* Your task *
Print the records below exactly as they appear. Omit all pictures.
------ Record set ------
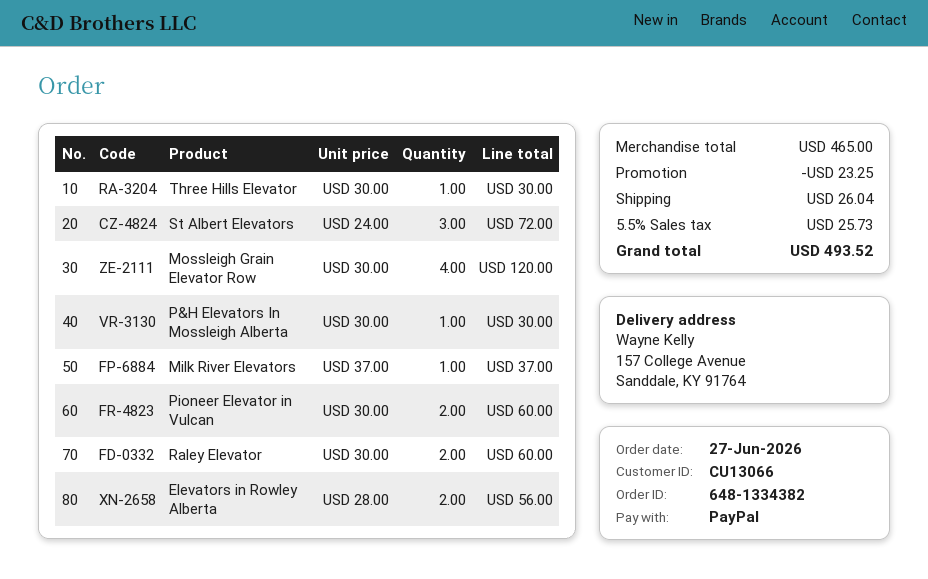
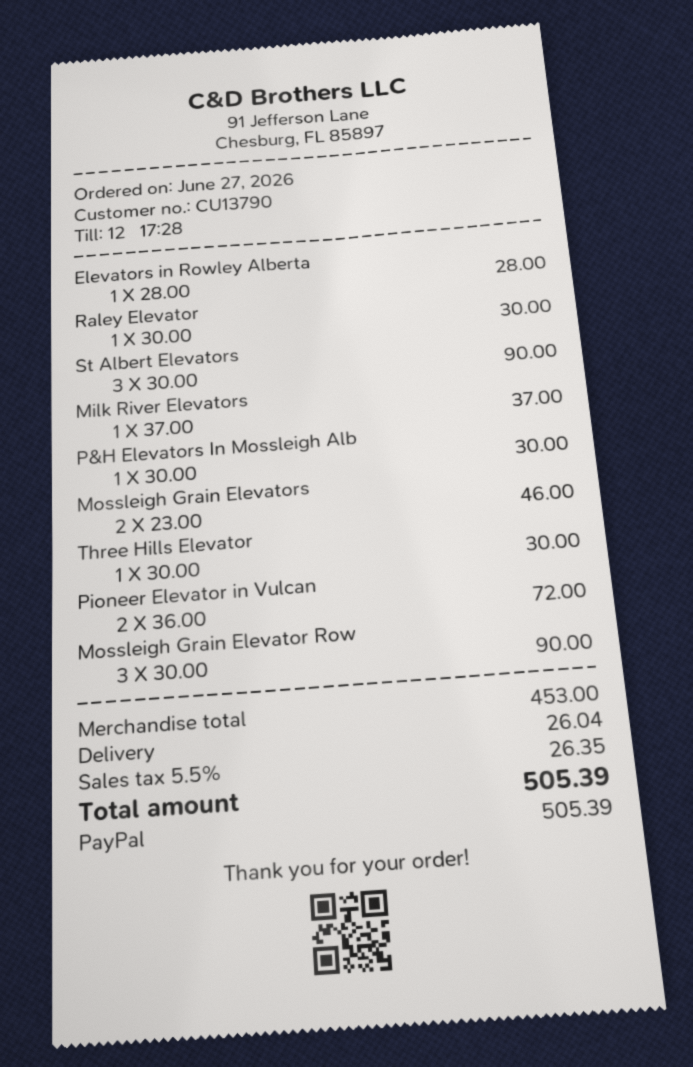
customer number: CU13066 -> CU13790
St Albert Elevators: 3 x 24.00 = 72.00 -> 3 x 30.00 = 90.00
Mossleigh Grain Elevator Row: 4 x 30.00 = 120.00 -> 3 x 30.00 = 90.00
Pioneer Elevator in Vulcan: 2 x 30.00 = 60.00 -> 2 x 36.00 = 72.00
Raley Elevator: 2 x 30.00 = 60.00 -> 1 x 30.00 = 30.00
Elevators in Rowley Alberta: 2 x 28.00 = 56.00 -> 1 x 28.00 = 28.00
Mossleigh Grain Elevators: none -> 2 x 23.00 = 46.00
subtotal: 465.00 -> 453.00
discount: 23.25 -> none
tax: 5.5% = 25.73 -> 5.5% = 26.35
total: 493.52 -> 505.39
------
* Answer for the task *
customer number: CU13066 -> CU13790
St Albert Elevators: 3 x 24.00 = 72.00 -> 3 x 30.00 = 90.00
Mossleigh Grain Elevator Row: 4 x 30.00 = 120.00 -> 3 x 30.00 = 90.00
Pioneer Elevator in Vulcan: 2 x 30.00 = 60.00 -> 2 x 36.00 = 72.00
Raley Elevator: 2 x 30.00 = 60.00 -> 1 x 30.00 = 30.00
Elevators in Rowley Alberta: 2 x 28.00 = 56.00 -> 1 x 28.00 = 28.00
Mossleigh Grain Elevators: none -> 2 x 23.00 = 46.00
subtotal: 465.00 -> 453.00
discount: 23.25 -> none
tax: 5.5% = 25.73 -> 5.5% = 26.35
total: 493.52 -> 505.39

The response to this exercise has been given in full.